LONDON — Bill Millin, a Scottish bagpiper who played highland tunes as his fellow commandos landed on a Normandy beach on D-Day and lived to see his bravado immortalized in the 1962 film “The Longest Day,” died on Wednesday in a hospital in the western England county of Devon. He was 88.
. . . The young piper was approached shortly before the landings by the brigade’s commanding officer, Brig. Simon Fraser, who as the 15th Lord Lovat was the hereditary chief of the Clan Fraser and one of Scotland’s most celebrated aristocrats. Against orders from World War I that forbade playing bagpipes on the battlefield because of the high risk of attracting enemy fire, Lord Lovat, then 32, asked Private Millin to play on the beachhead to raise morale.

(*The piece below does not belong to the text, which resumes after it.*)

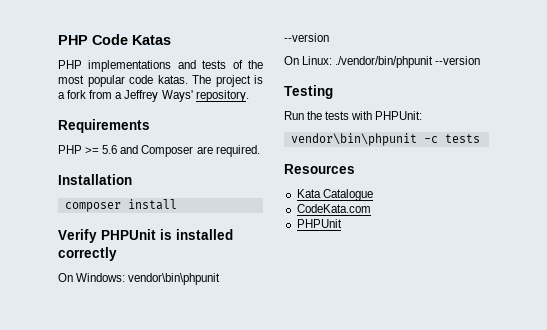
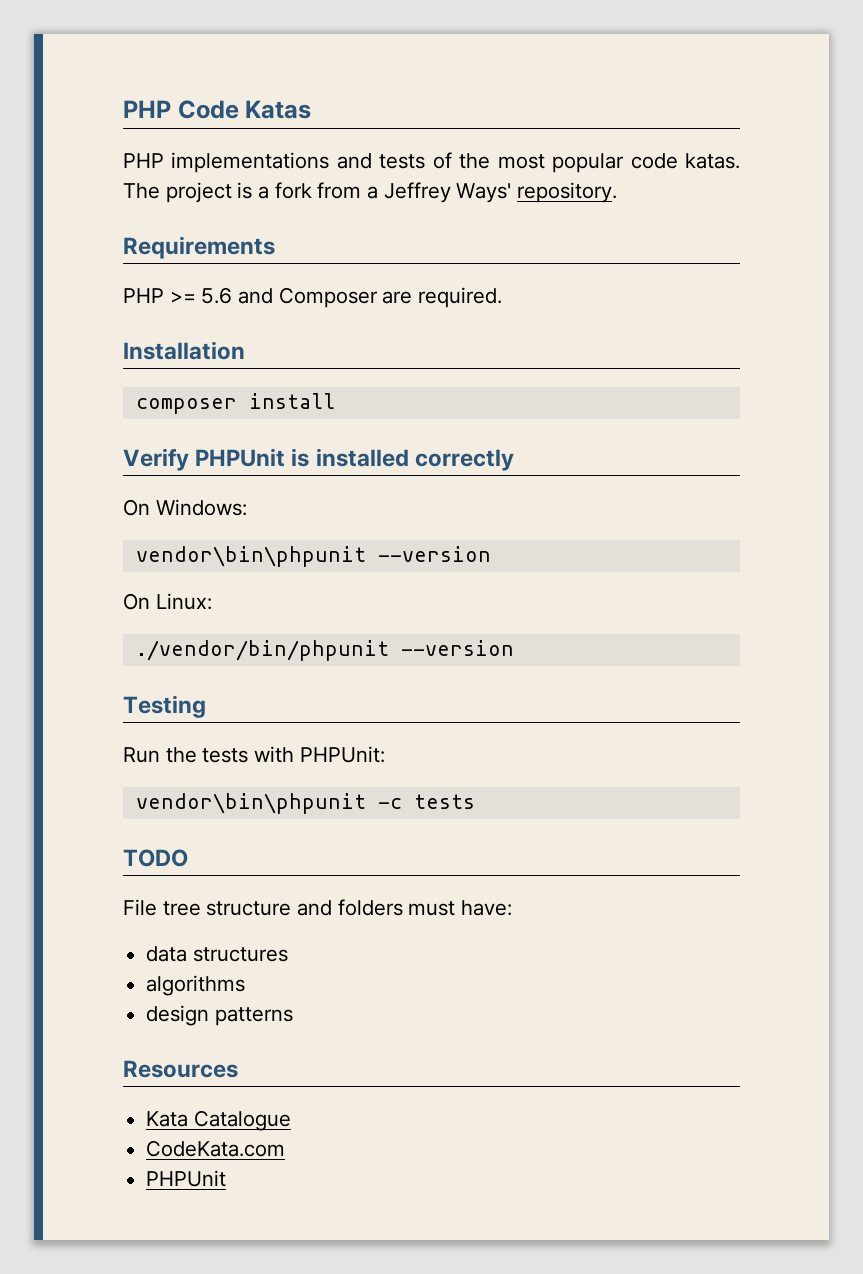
(126, 277) none -> (247, 507) //
(333, 60) none -> (212, 601) //
(480, 138) none -> [123,849,188,867] [123,899,513,916] [146,946,288,962] [146,975,246,996] [146,1005,293,1026] // TODO // File tree structure and folders must have: // data structures // algorithms // design patterns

When Private Millin demurred, citing the regulations, he recalled later, Lord Lovat replied: “Ah, but that’s the English War Office. You and I are both Scottish, and that doesn’t apply.”
. . . From the beach, Private Millin moved inland with the commandos to relieve British paratroopers who had seized a bridge near the village of Ouistreham that was vital to German attempts to move reinforcements toward the beaches. As the commandos crossed the bridge under German fire, Lord Lovat again asked Private Millin to play his pipes.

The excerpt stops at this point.